**Problem statement:** Below are some records. Return exactly their lines from the one containing "color: #8b5cf6 ->" through the one containing "text: Photos ->", and drop the pictures.

**Task input:**

Content starts

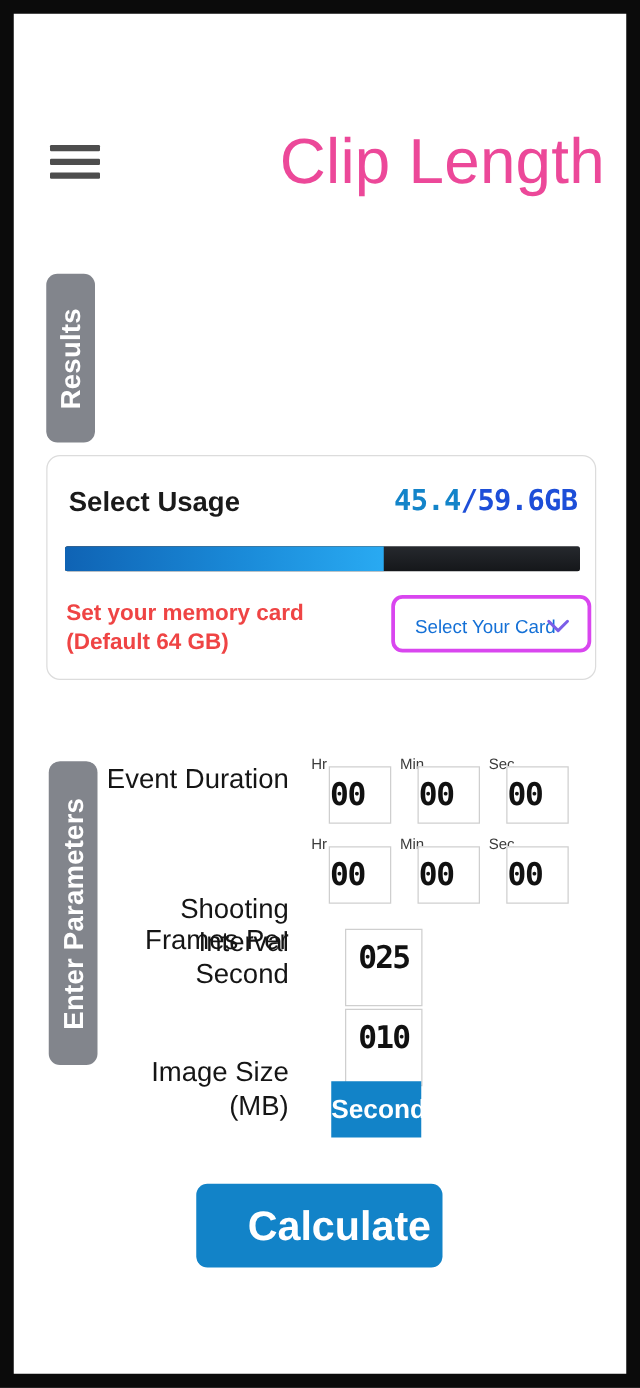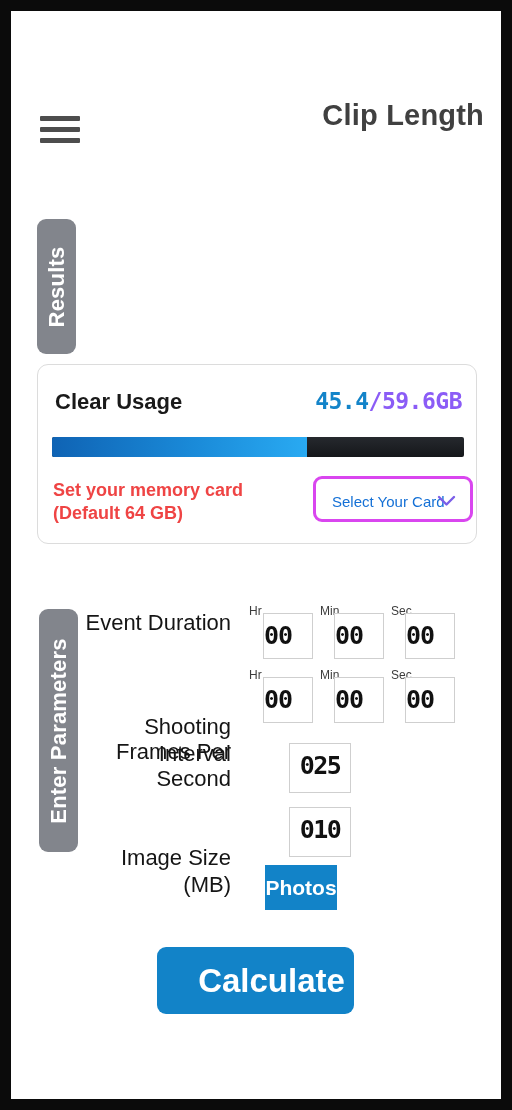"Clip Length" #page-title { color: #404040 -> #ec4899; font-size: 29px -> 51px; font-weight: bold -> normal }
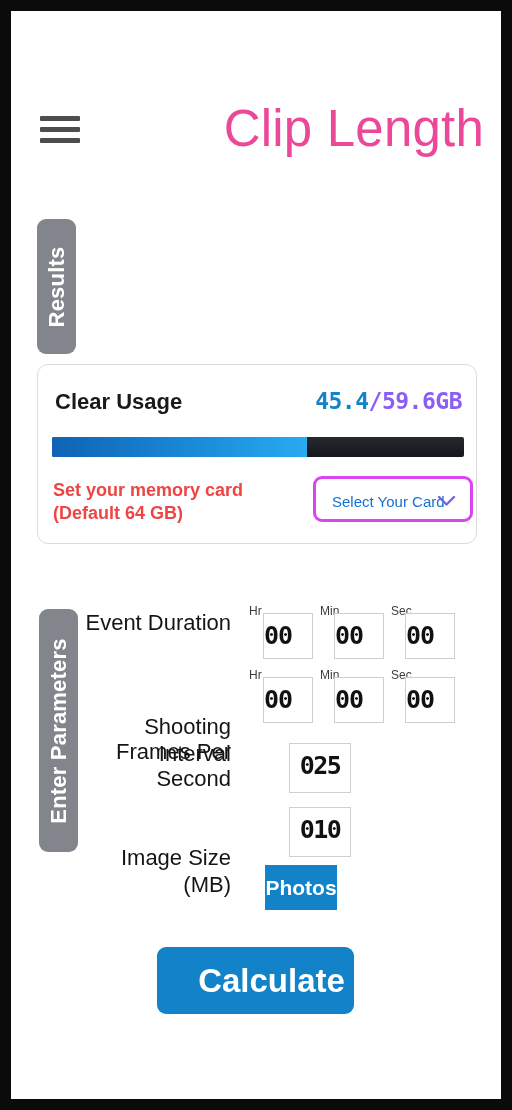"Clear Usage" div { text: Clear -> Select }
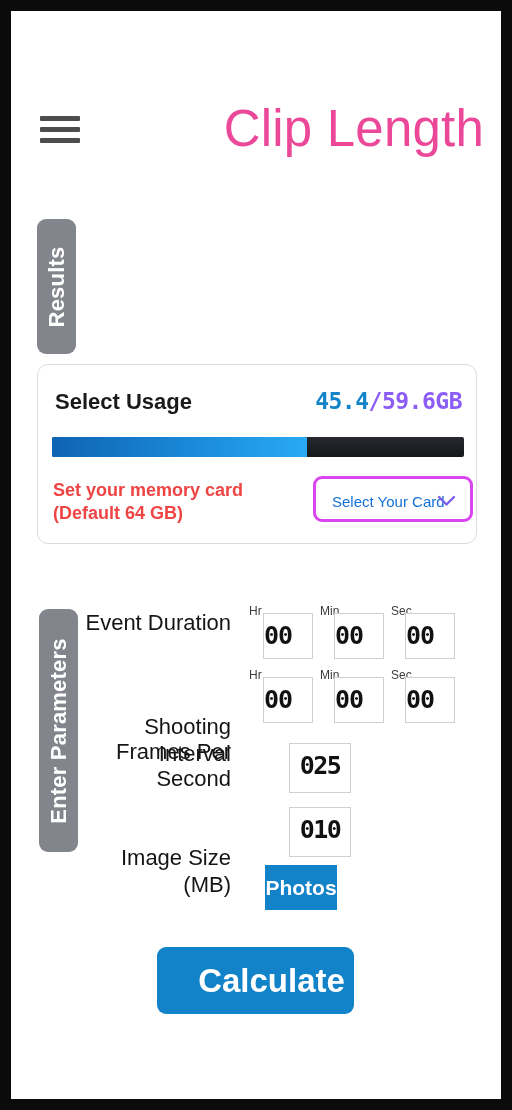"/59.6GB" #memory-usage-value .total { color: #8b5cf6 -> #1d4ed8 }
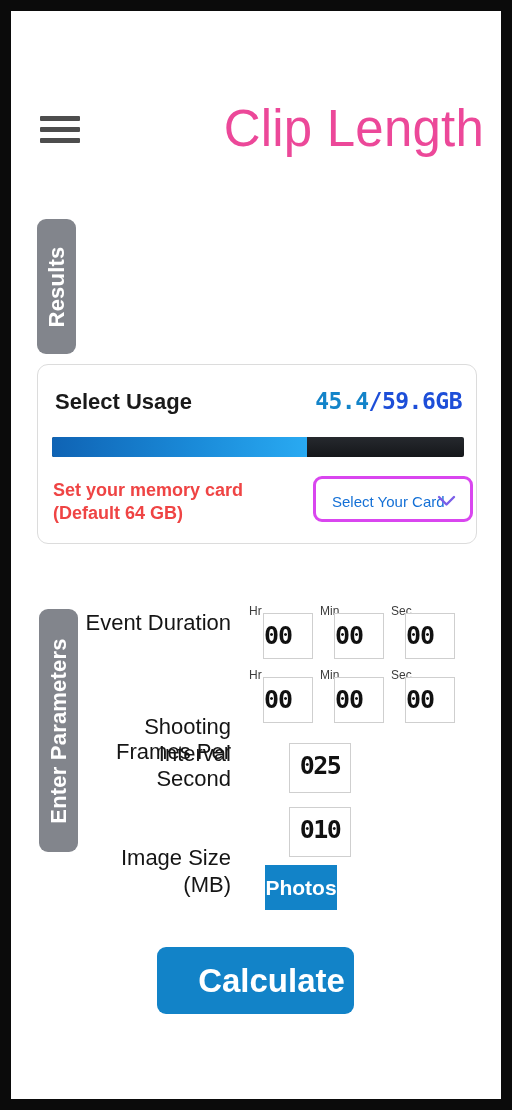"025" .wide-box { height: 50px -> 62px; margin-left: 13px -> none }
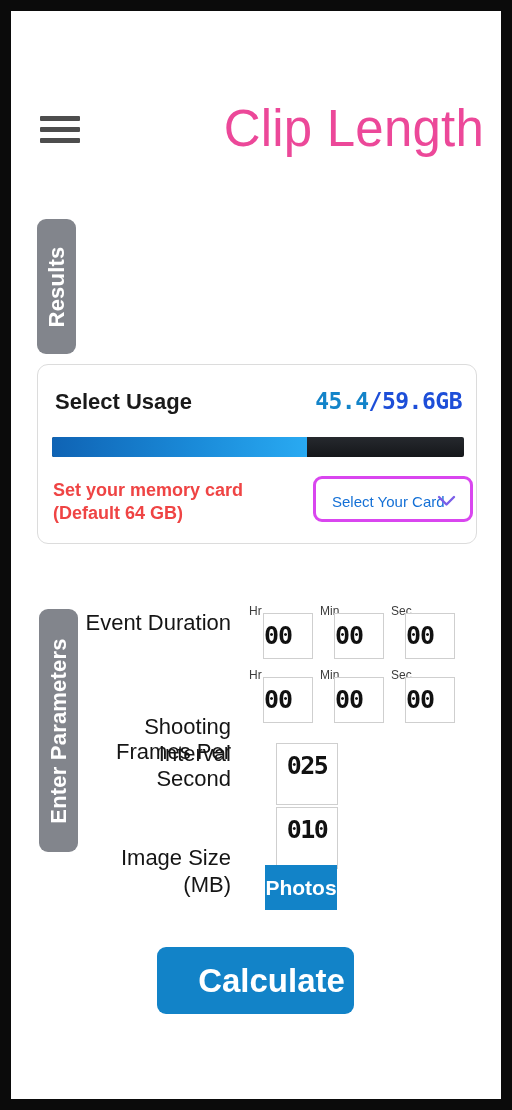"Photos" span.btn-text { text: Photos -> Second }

Content ends
Content starts

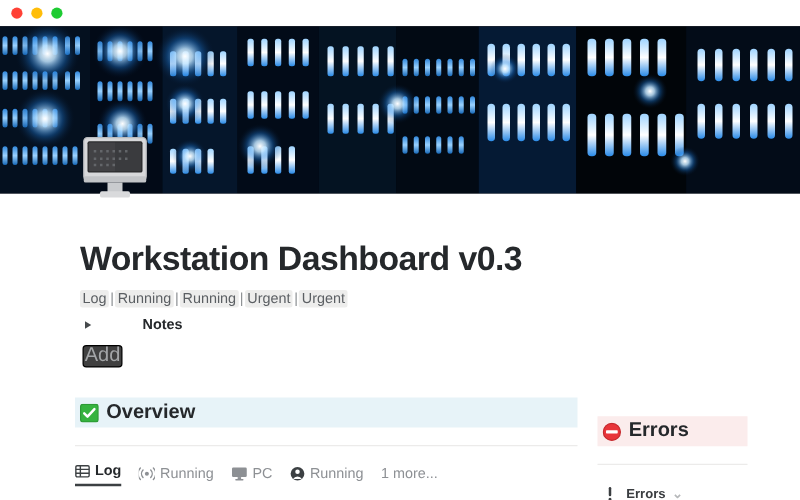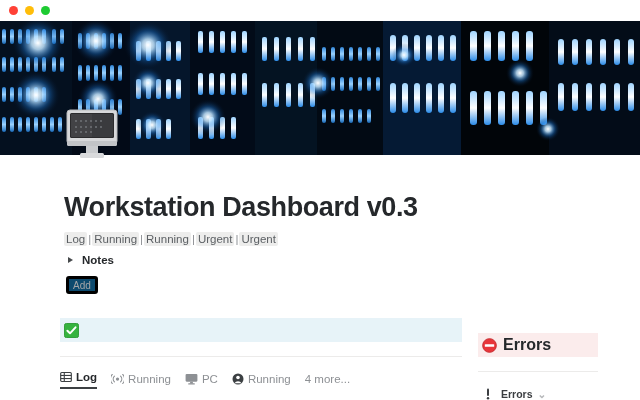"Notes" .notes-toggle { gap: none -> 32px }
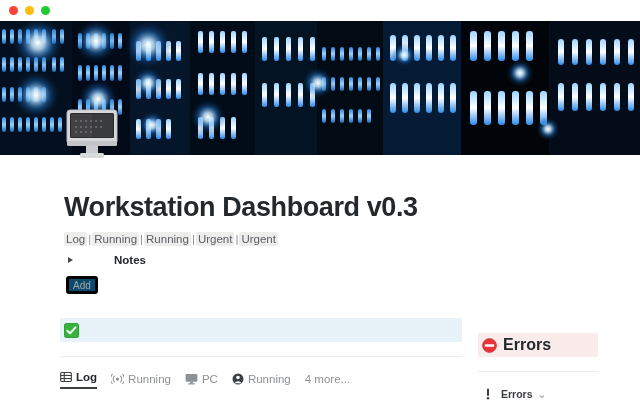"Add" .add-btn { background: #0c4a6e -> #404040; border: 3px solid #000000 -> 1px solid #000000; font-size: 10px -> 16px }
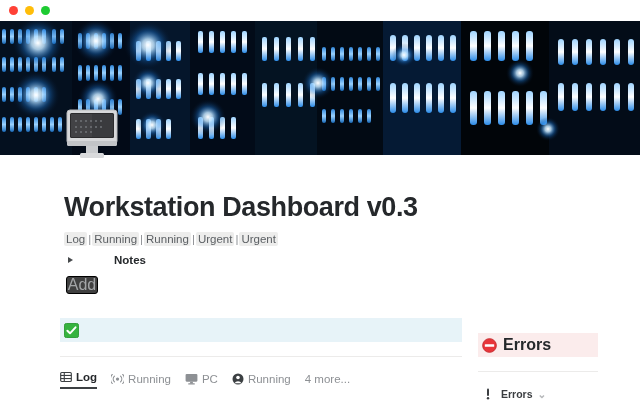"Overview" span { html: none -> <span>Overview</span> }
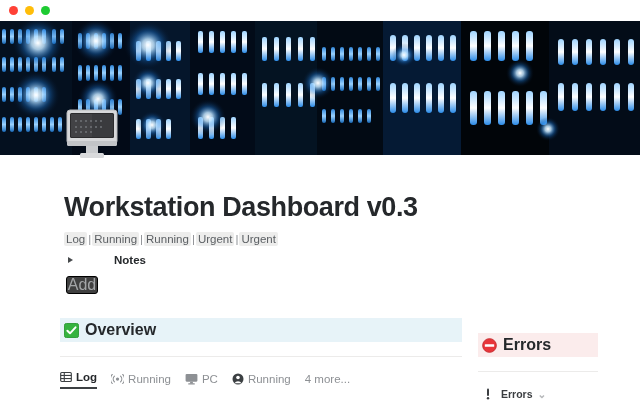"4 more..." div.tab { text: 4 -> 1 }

Content ends

**Solved exercise:**
"/59.6GB" #memory-usage-value .total { color: #8b5cf6 -> #1d4ed8 }
"025" .wide-box { height: 50px -> 62px; margin-left: 13px -> none }
"Photos" span.btn-text { text: Photos -> Second }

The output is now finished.